Mr. Steinberg did not file objections to the presentence report with the clerk's office that were docketed in this matter. Instead, he filed a motion to file objections to the presentence report out-of-time on February 13, 2006, and submitted his objections contemporaneously by facsimile to the United States Probation Department. See Def.'s Mot. [ECF No. 1413]; see generally, Transcript ("Tr.") of the April 20, 2006, sentencing hearing [ECF No. 1534]. The written objections filed by Mr. Steinberg related to guideline calculations and the failure to provide a special interrogatory to the jury. See Transcript ("Tr.") of April 20, 2006, p. 3, lines ("Ins") 1-8.
Mr. Powell, represented by Mr. Steinberg and also Michael P. Zwiebel, appealed the judgment alleging abuse of discretion in the trial court's evidentiary rulings, as well as insufficient evidence to support his conviction on counts 23, 96, and 97. Mr. Powell did not appeal any issues related to the California convictions. The United States conceded on appeal that the evidence was insufficient to support a conviction on counts 23, 96, and 97. Those counts were vacated, but the trial court was affirmed in all other respects. United States v. Powell, No. 06-1201, 2007 WL 901917, *7 (10th Cir., March 27, 2007). The trial court entered an Amended Judgment on May 1, 2007, and again sentenced Mr. Powell to mandatory life sentences on counts 1 and 38. [ECF No. 1606]

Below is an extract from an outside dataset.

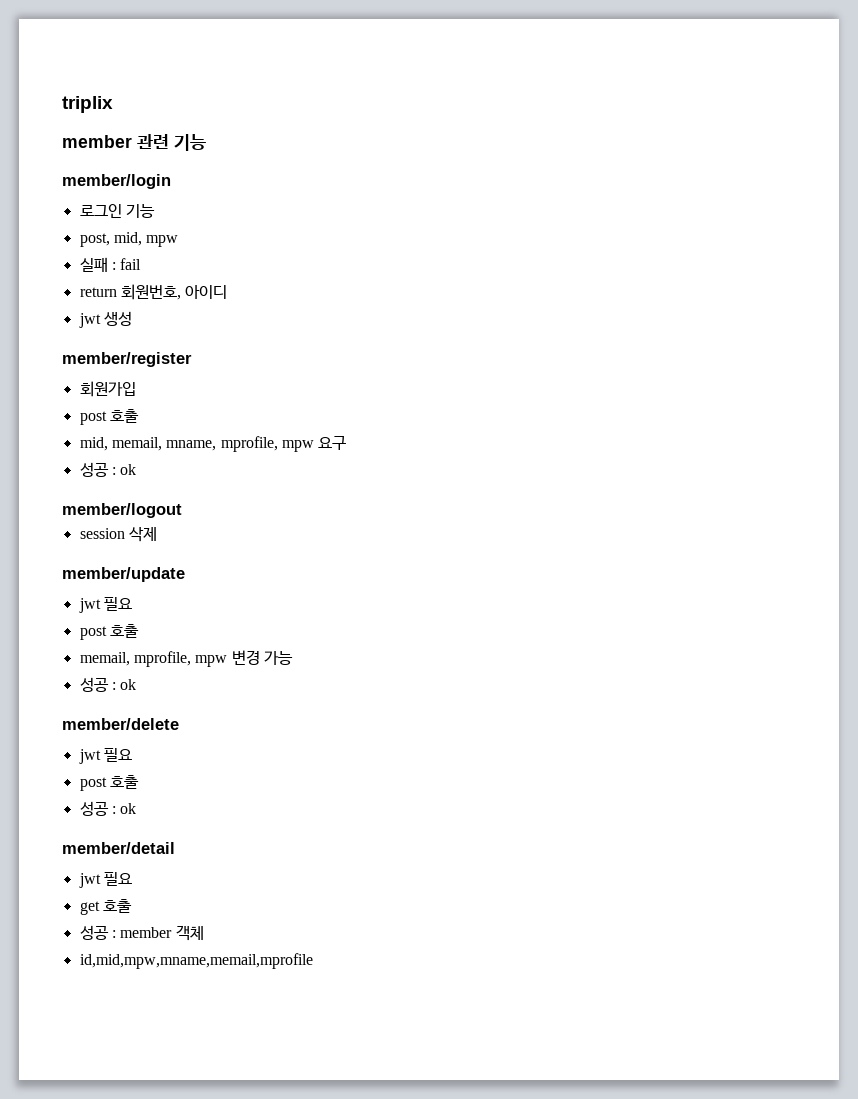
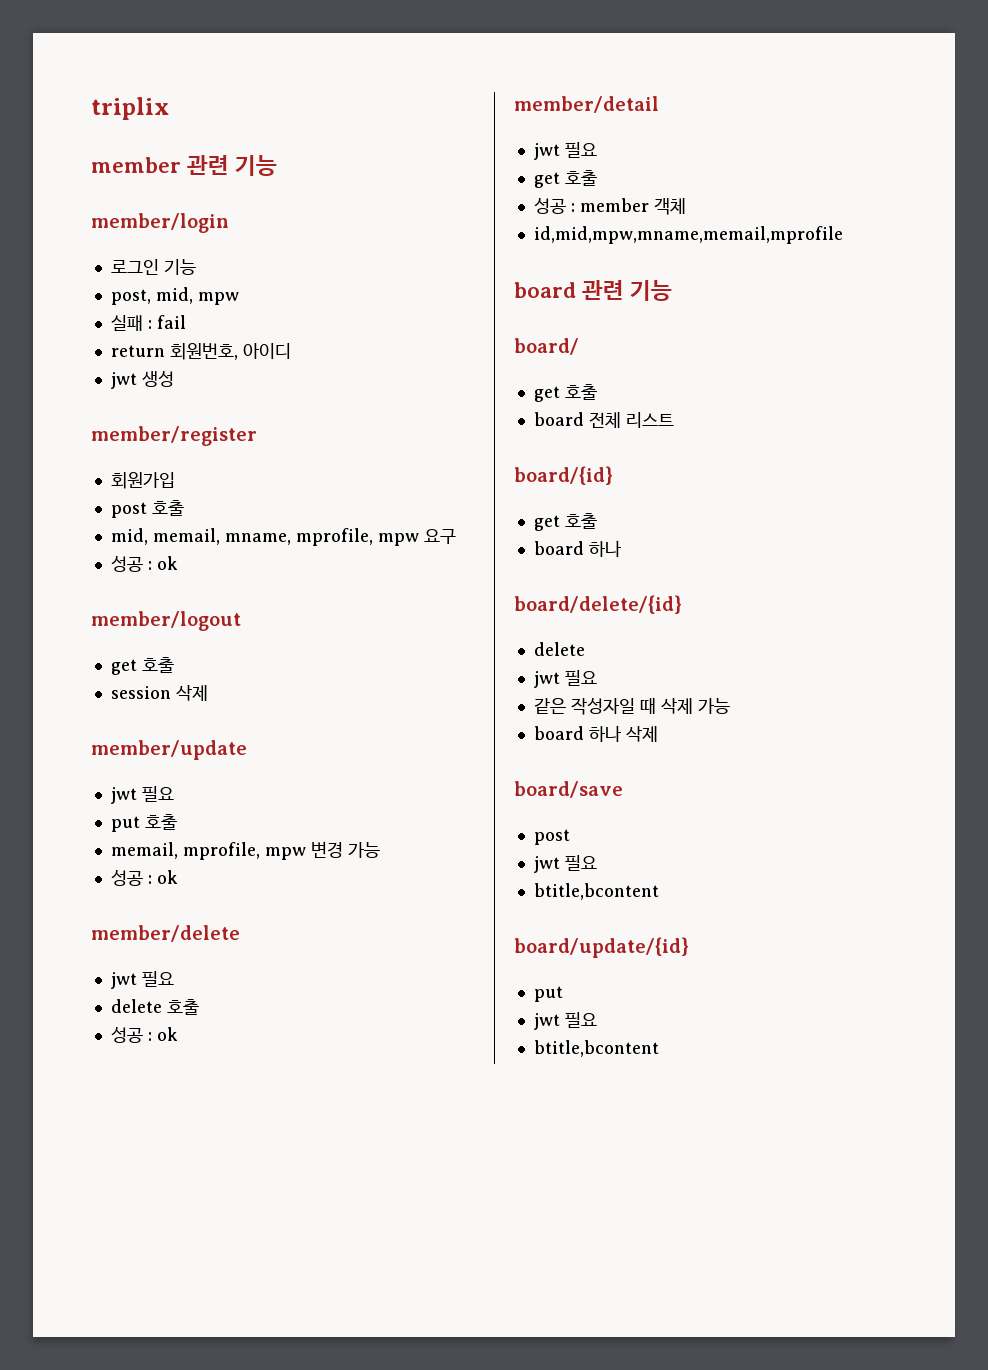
(182, 510) none -> [110,657,174,675] // get 호출
[79,626,107,640] post -> [110,816,140,832] put
[79,777,107,791] post -> [110,999,162,1013] delete
(313, 961) none -> [514,280,673,301] [514,338,579,355] [533,384,597,402] [533,412,674,428] [514,466,613,485] [533,513,597,531] [533,540,622,557] [514,595,682,614] [533,642,585,656] [533,670,597,688] [533,697,730,715] [533,725,658,742] [514,781,623,798] [533,829,570,845] [533,855,597,873] [533,883,659,900] [514,937,689,958] [533,986,563,1002] [533,1012,597,1030] [533,1040,659,1057] // board 관련 기능 // board/ // get 호출 // board 전체 리스트 // board/{id} // get 호출 // board 하나 // board/delete/{id} // delete // jwt 필요 // 같은 작성자일 때 삭제 가능 // board 하나 삭제 // board/save // post // jwt 필요 // btitle,bcontent // board/update/{id} // put // jwt 필요 // btitle,bcontent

On January 31, 2008, Mr. Powell filed a pro se motion pursuant to 28 U.S.C. § 2255 seeking to vacate the judgment of the District Court. [ECF No. 1630]. Mr. Powell raised two ineffective assistance of counsel arguments against his trial and appeal counsel in his § 2255 motion. The first claim involved the mandatory life sentence enhancement triggered by the Government's § 851 Information. Mr. Powell argued that the § 851 Information was constitutionally unreasonable because it misinformed him of the enhanced penalty he faced if convicted at trial — the Information referenced § 841(b)(1)(C), which triggers an enhancement of not more than 30 years in prison instead of § 841(b)(1)(A), which triggers a mandatory life sentence enhancement. See 21 U.S.C. §§ 841(b)(1)(A) and (b)(1)(C). Mr. Powell also claimed that Attorney Norton misinformed him of the enhanced penalty that he faced and never advised him that he faced a mandatory life sentence. In the second claim asserted in his § 2255 motion, Mr. Powell suggests that his trial counsel was ineffective for failing to argue that his two prior California convictions did not constitute prior felony drug convictions for purposes of sentence enhancement under 21 U.S.C. § 841(b)(1). He also claims his appellate counsel was deficient for failing to raise the same argument on direct appeal. Id. In its March 3, 2008, response to Mr. Powell's motion, the Government conceded that an evidentiary hearing was necessary to determine whether the Government's notice of sentence enhancement was deficient and whether Mr. Powell was thereby prejudiced. See Govt.'s Resp., p. 6 [ECF No. 1640]. Attorney David Lindsey was thereafter appointed under the CJA to represent Mr. Powell. [ECF No. 1717].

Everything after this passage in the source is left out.